Mais l'homme semblait dépassé par les événements et l'éléphant se moquait bien des cris du roi. Alors qu’on allait passer sous une grosse branche, le cornac lui cria de s’accrocher, ce que fit le roi non sans difficulté.

Il se retrouva suspendu entre ciel et terre, hurlant de rage et de peur. Il n’attendit pas longtemps. La compagnie fut rapidement de retour accompagné d'une belle femelle que l'éléphant avait flairée depuis longtemps. L'éléphant semblait enfin calmé. Le cornac récupéra le roi derrière lui.

Sa colère était un peu tombée et il se sentait bien piteux. Il crut quand même de son honneur de dire sans grande conviction :

- Tu as bien mal dressé mon éléphant que tu ne puisses t’en faire obéir ! En rentrant, je demanderai à mon bourreau de te châtier !
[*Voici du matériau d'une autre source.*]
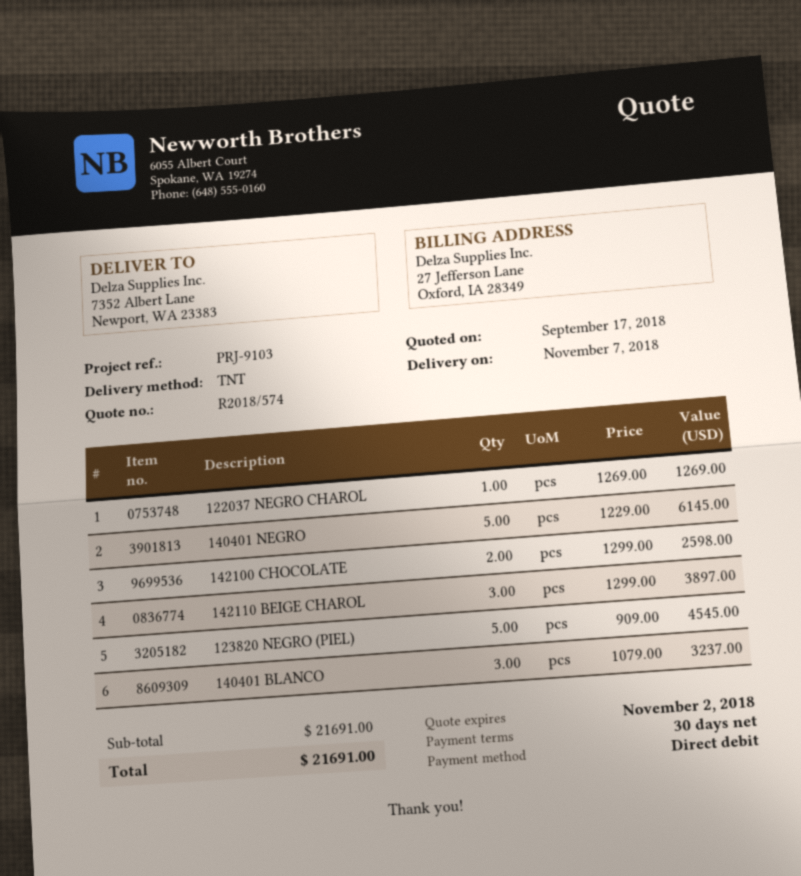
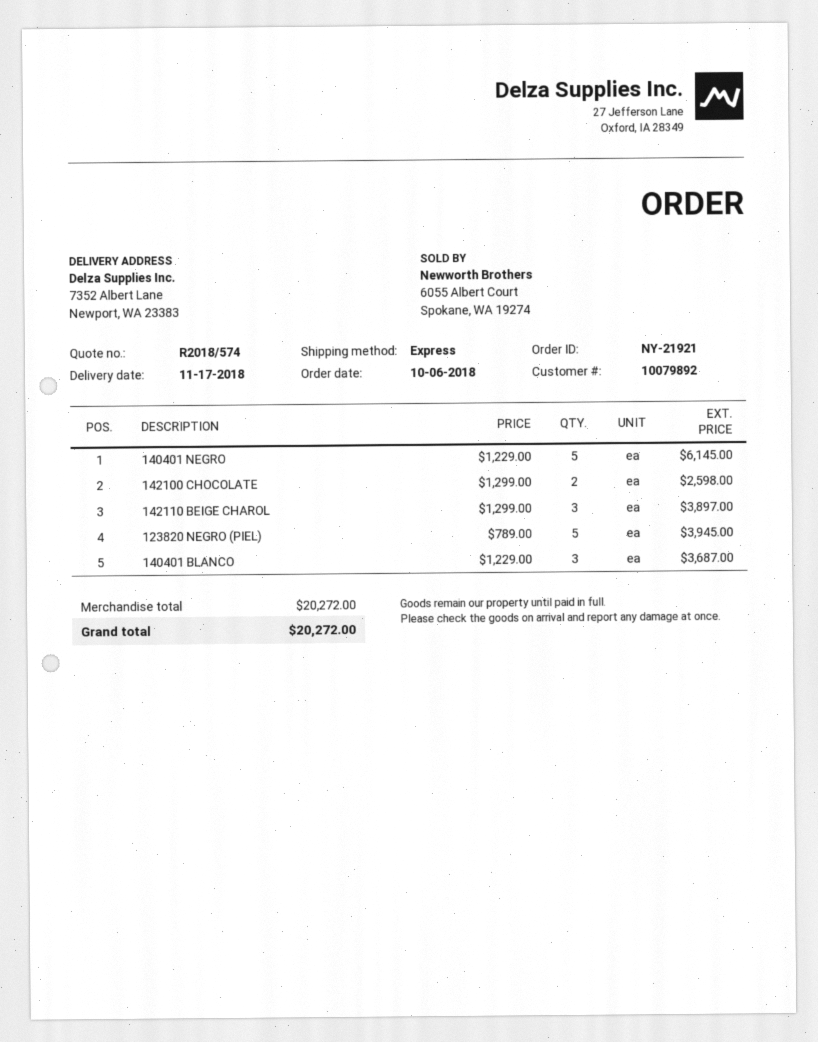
delivery date: 2018-11-07 -> 2018-11-17
shipping method: TNT -> express
122037 NEGRO CHAROL: 1 x 1269.00 = 1269.00 -> none
123820 NEGRO (PIEL): 5 x 909.00 = 4545.00 -> 5 x 789.00 = 3945.00
140401 BLANCO: 3 x 1079.00 = 3237.00 -> 3 x 1229.00 = 3687.00
subtotal: 21691.00 -> 20272.00
total: 21691.00 -> 20272.00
- Sire, répondit le cornac, il en est des éléphants comme des hommes. Lorsqu'ils tombent amoureux, ils deviennent fous et tout le monde en pâtit. La passion est une maladie destructrice que rien ni personne -pas même un pauvre cornac- ne saurait guérir. Seul un peu de bon sens et de lucidité peut parfois calmer un homme, ou un éléphant, fou d’amour.

Le maharadjah, qui n’était point sot, comprit l’allusion. Le lendemain, il renvoya ses danseuses et se contenta de ses cinq femmes. Les finances publiques s’assainirent, les impôts baissèrent et le peuple retrouva joie et prospérité.